魔裟斗の「ある言葉」が、“人間鈍器” 木村ミノルを完全覚醒させてしまう

木村“フィリップ”ミノルが、2020年3月22日(日)に開催される<K-1 WORLD GP 2020 JAPAN 〜K’FESTA.3〜>で「第3代スーパー・ウェルター級王座決定トーナメント」に参戦する。木村は公開練習のあと、インタビューに応じた。

K-1 【official】YouTube channel/YouTube

1回戦で相まみえる海斗選手については「太いですね、骨格というか身体が頑丈なイメージがありますね。だからパンチも蹴りも強い」と分析すると、「研究をしたので危ない攻撃はわかっています。それを踏まえた上で僕の試合をするだけです。そんなにプレッシャーに感じることはないですね、経験値が違うので」と、勝利に自信を見せた。また、トーナメント参加者の中で、ミラン・ペイルスを気になる選手に挙げていた木村は、「けっこう背丈も大きい感じで、身体も丈夫だし、ちょっとトリッキーなところもあるようなタイプだった。そのとき映像を観た中で1番強いんじゃないかな」と分析。

「トーナメントはどのような勝ち上がりをイメージしているか?」という質問には、「僕の中では海斗選手が1番重要な試合です。やっぱり頑丈だし、1回戦はどちらもダメージがない状態だし、彼も僕を倒すためにモチベーションがすごく高いと思うので、正直“1回戦を乗り越えれば”っていう感じですね。そのあと準決勝とかは、僕の相手じゃないかなとは思います」と初戦が重要であることを強調した。
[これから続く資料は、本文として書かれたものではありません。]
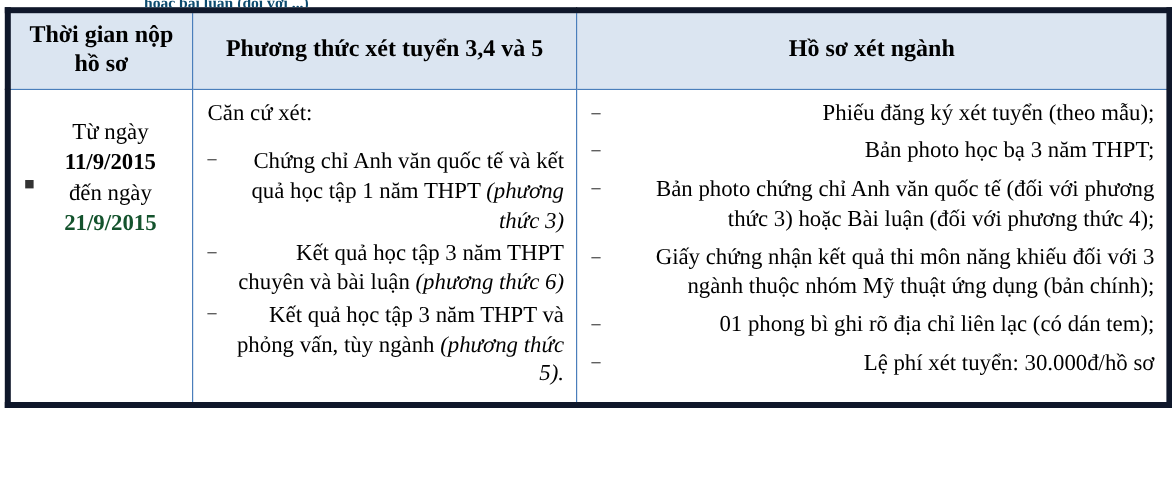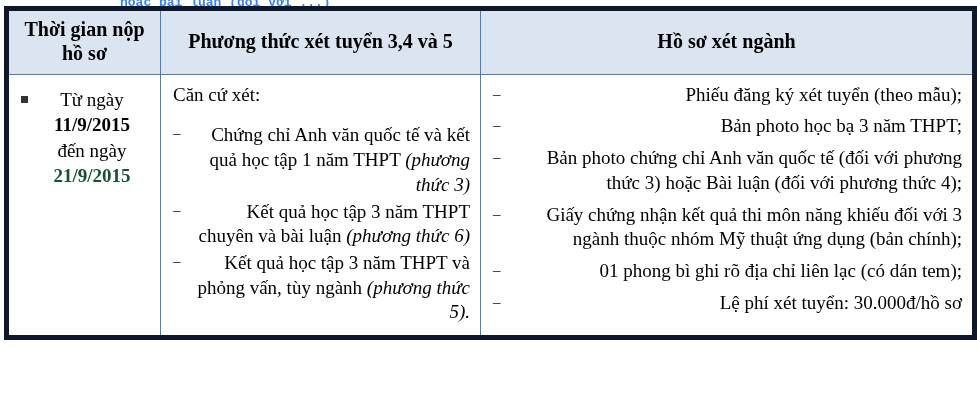--- a/index.html
+++ b/index.html
@@ -17,25 +17,25 @@
   .page {
     position: relative;
     width: 977px;
     height: 414px;
     box-sizing: border-box;
   }
   .top-sliver {
     height: 6px;
     width: 100%;
     overflow: hidden;
-    font-family: Liberation Mono, monospace;
+    font-family: Liberation Serif, serif;
     font-size: 13px;
     font-weight: bold;
     line-height: 6px;
-    color: #3b82f6;
+    color: #0c4a6e;
     padding-left: 120px;
     box-sizing: border-box;
   }
   table.admissions {
     border-collapse: collapse;
     table-layout: fixed;
     width: 968px;
     margin-left: 4px;
     border: 5px solid #0f172a;
   }
@@ -61,22 +61,23 @@
     line-height: 1.3;
     background: #ffffff;
   }
 
   
   .col1-block {
     padding-top: 4px;
   }
   .sq-item {
     display: flex;
-    align-items: flex-start;
+    align-items: center;
     line-height: 1.34;
+    margin-top: 11px;
   }
   .sq-bullet {
     display: inline-block;
     width: 7px;
     height: 7px;
     background: #333;
     margin-top: 9px;
     margin-right: 6px;
     flex: 0 0 auto;
   }

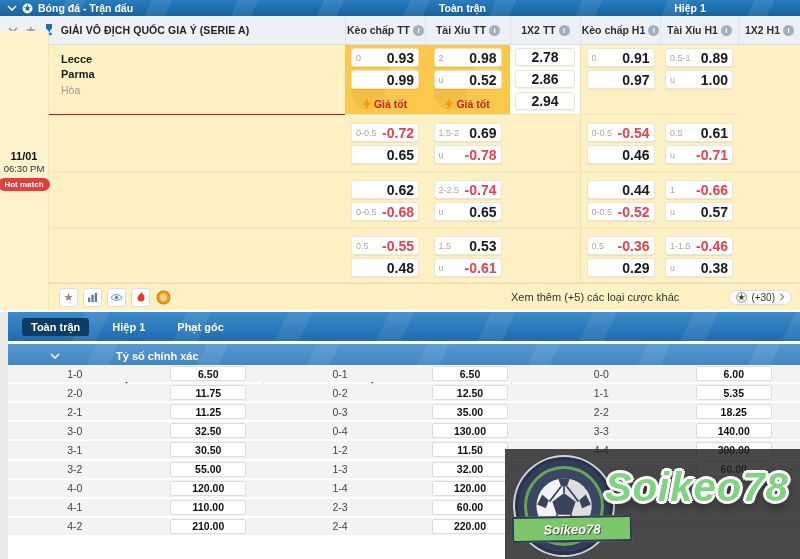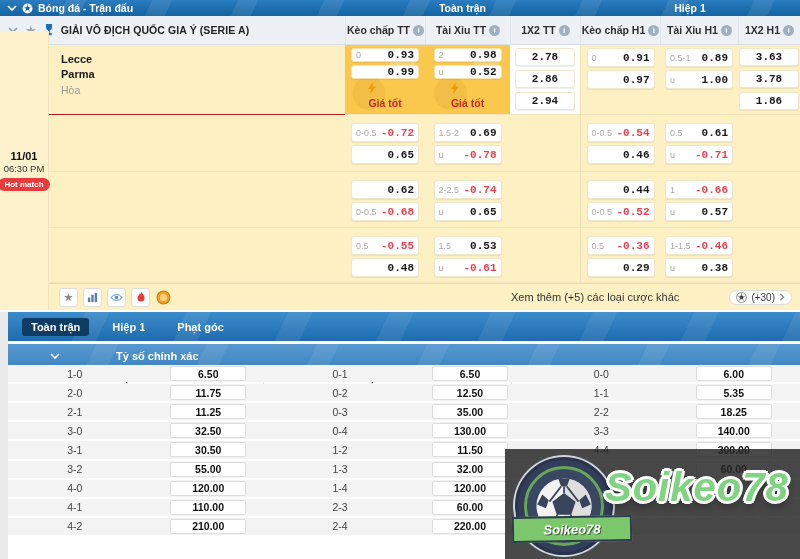--- a/index.html
+++ b/index.html
@@ -50,24 +50,24 @@
   .ocell.gold{background-color:#fbc84e;position:relative;
     background-image:radial-gradient(circle at 72% 28%,rgba(255,255,255,.25) 0 12px,rgba(255,255,255,0) 13px),
       radial-gradient(circle at 30% 70%,rgba(196,137,28,.16) 0 16px,rgba(196,137,28,0) 17px);}
   .ocell.whitec{background:#fff;}
   .obox{width:68px;height:19px;background:#fff;border:1px solid #efe7cb;border-radius:3px;
     box-shadow:0 1px 1px rgba(0,0,0,.07);display:flex;align-items:center;justify-content:space-between;
     padding:0 4px;box-sizing:border-box;margin-bottom:3px;}
   .gold .obox{border-color:#f6e3ad;}
   .obox.center{justify-content:center;width:60px;margin-bottom:4px;}
   .hdp{font-size:9px;color:#aaa;}
-  .val{font-size:11px;font-weight:bold;color:#1a1a1a;font-family:Liberation Mono, monospace;}
+  .val{font-size:14px;font-weight:bold;color:#1a1a1a;}
   .val.neg{color:#e8414f;}
-  .best-price{margin-top:auto;display:flex;align-items:flex-start;gap:3px;padding-bottom:20px;
-    font-size:10.5px;font-weight:bold;color:#c62828;flex-direction:column;}
+  .best-price{margin-top:auto;display:flex;align-items:flex-end;gap:3px;padding-bottom:4px;
+    font-size:10.5px;font-weight:bold;color:#c62828;}
   .odds-footer{grid-area:5/2/6/9;border-top:1px solid #e9dcae;display:flex;align-items:center;
     justify-content:space-between;padding:0 8px 0 10px;position:relative;}
   .tools{display:flex;align-items:center;gap:5px;}
   .tool{width:17px;height:17px;background:#fff;border:1px solid #ddd;border-radius:3px;
     display:flex;align-items:center;justify-content:center;}
   .tool .glyph{font-size:11px;line-height:1;color:#8a8a8a;}
   .medal{width:16px;height:16px;display:flex;align-items:center;justify-content:center;}
   .more-text{position:absolute;left:462px;font-size:11px;color:#333;}
   .more-pill{display:flex;align-items:center;gap:4px;background:#fff;border:1px solid #ddd;
     border-radius:9px;padding:1px 6px;font-size:10px;color:#333;}
@@ -299,31 +299,20 @@
       <div class="ocell" style="grid-area: 1 / 7;">
         <div class="obox">
           <span class="hdp">0.5-1</span>
           <span class="val">0.89</span>
         </div>
         <div class="obox">
           <span class="hdp">u</span>
           <span class="val">1.00</span>
         </div>
       </div>
-      <div class="ocell" style="grid-area: 1 / 8;">
-        <div class="obox center">
-          <span class="val">3.63</span>
-        </div>
-        <div class="obox center">
-          <span class="val">3.78</span>
-        </div>
-        <div class="obox center">
-          <span class="val">1.86</span>
-        </div>
-      </div>
       <div class="ocell mid" style="grid-area: 2 / 3;">
         <div class="obox">
           <span class="hdp">0-0.5</span>
           <span class="val neg">-0.72</span>
         </div>
         <div class="obox">
           <span class="hdp"></span>
           <span class="val">0.65</span>
         </div>
       </div>

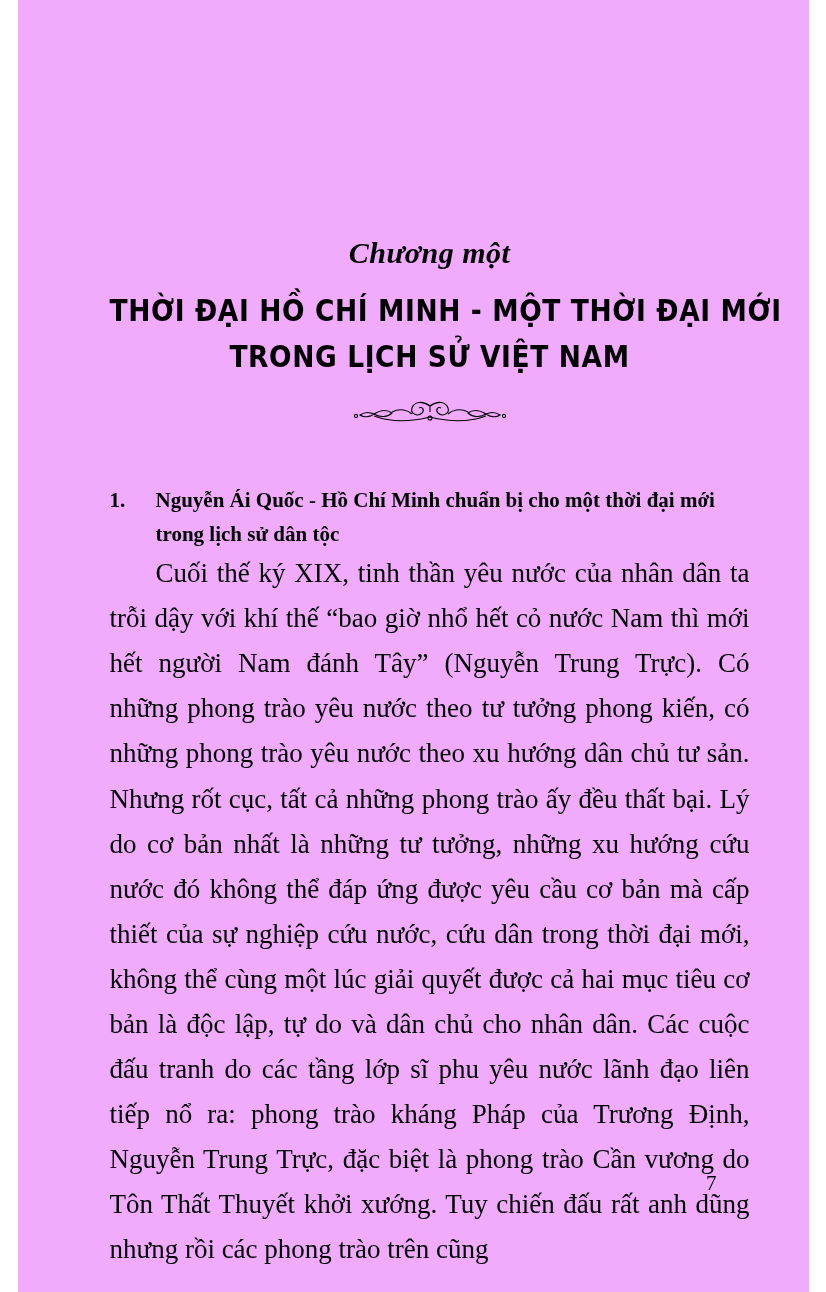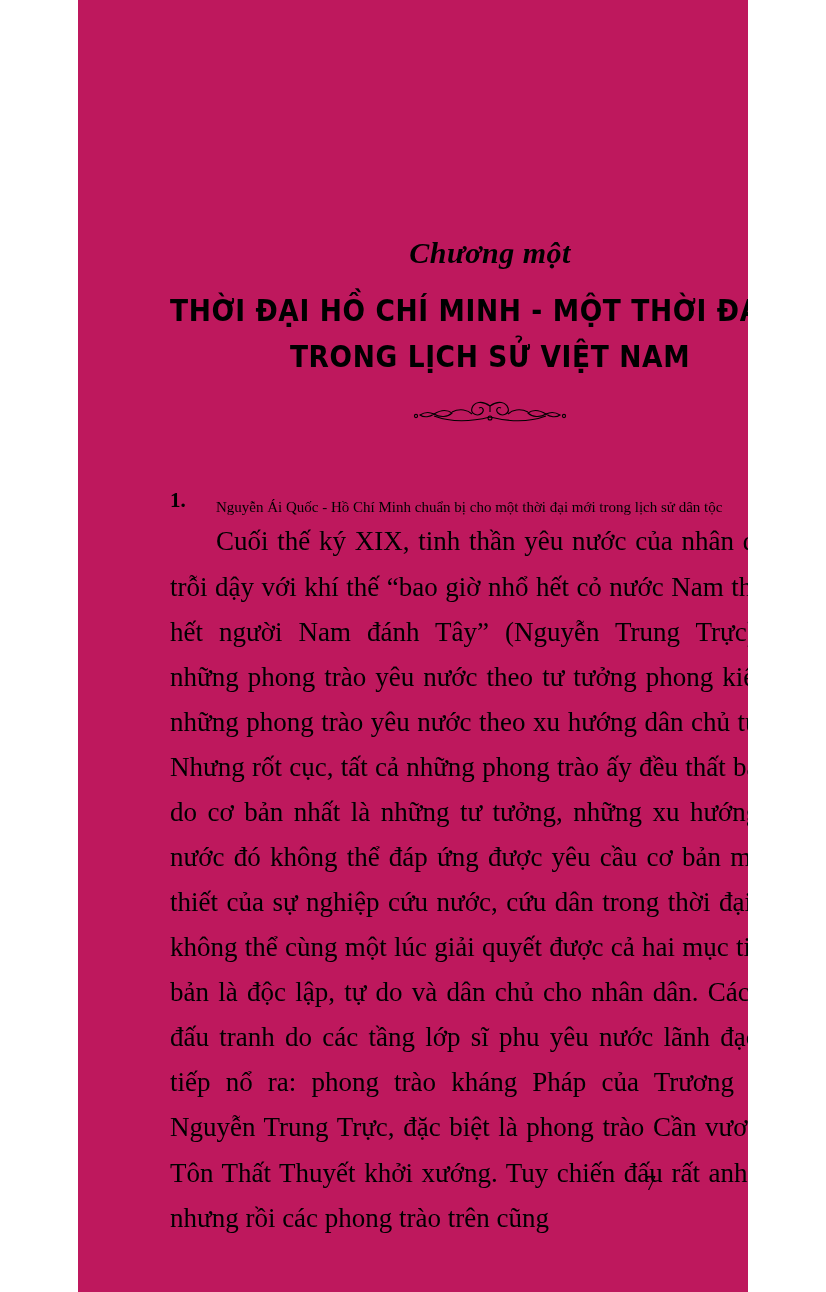--- a/index.html
+++ b/index.html
@@ -2,27 +2,28 @@
 <html lang="vi"><head>
 <meta charset="utf-8">
 <style>
   html, body {
     margin: 0;
     padding: 0;
     background: #ffffff;
   }
   .page {
     position: relative;
-    width: 670px;
+    width: 748px;
     height: 1292px;
-    background: #be185d;
+    background: #f0abfc;
     margin: 0 auto;
     overflow: hidden;
     font-family: "Liberation Serif", "DejaVu Serif", serif;
     color: #000000;
+    padding-left: 43px;
   }
   .content {
     position: absolute;
     left: 92px;
     top: 0;
     width: 640px;
   }
 
   
   .chapter-head {
@@ -69,25 +70,24 @@
     align-items: flex-start;
   }
   .section-number {
     font-weight: bold;
     font-size: 21px;
     line-height: 1.62;
     width: 46px;
     flex: 0 0 46px;
   }
   .section-title {
-    font-weight: normal;
-    font-size: 15px;
+    font-weight: bold;
+    font-size: 21px;
     line-height: 1.62;
     flex: 1 1 auto;
-    margin-top: 12px;
   }
 
   
   .body-par {
     margin: 0;
     font-size: 27px;
     line-height: 1.67;
     text-align: justify;
     text-justify: inter-word;
     text-indent: 46px;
「トーナメントを制してこそのK-1王者」という、オールドファンからの意見があることについては、「K-1という1個のジャンルにおいては、トーナメントは昔から根強く関わりがあるというか、“K-1=トーナメント”は、昔からの構図だと思う。それを優勝してこそK-1の選手として1個ポジションが確立できるのかなとは思います」と、自身もトーナメントにはこだわりがあることを明かした。

『K-1 AWARDS』の会場で魔裟斗から、K-1のウェルター級の未来を託す内容の発言を受けたことについては、「あの言葉は正直、軽い気持ちでは聞いてなかったです」と告白。「魔裟斗選手が僕のことを言ってくれていたあの瞬間は、決して軽い気持ちでは聞いてないです。あの瞬間で覚悟も決まったし、それこそ一瞬少年に戻りました。だから絶対的に“やらなきゃ”という、すごく強い覚悟が芽生えました」と、噛みしめるようにコメントした。

「階級は関係なく活動をしていきたいなというのが僕の中である」と語る木村は、「階級に縛られないという僕独自のキャリアの積み方をやっていきたい」と意欲的に発言。「今後K-1が伸びるためにも、ダブルタイトルマッチとか統一戦というのは絶対にないといけないと思うし、それをこの中量級のクラスの2階級でやるというのは、すごく意味があることだと思う」と、構想を掲げた。

しかし木村は「ただ僕が、ウェルターとスーパー・ウェルターの両方のK-1のベルトを獲ったら、多分誰の言うことも聞かなくなると思うから」と、笑いながら「そこはK-1の人も覚悟したほうがいいと思います。制御がきかなくなる気がしますね、先に言っておきますけど。“ラスベガスじゃないと試合しない”とか言い出すと思うので、そのときはちゃんと対応をしてください」と、不敵に宣言した。

ファンに向けて木村は「スーパー・ウェルター級のトーナメントということで、昔から歴史のある階級で僕は必ずチャンピオンになります」と堂々と、優勝宣言を残した。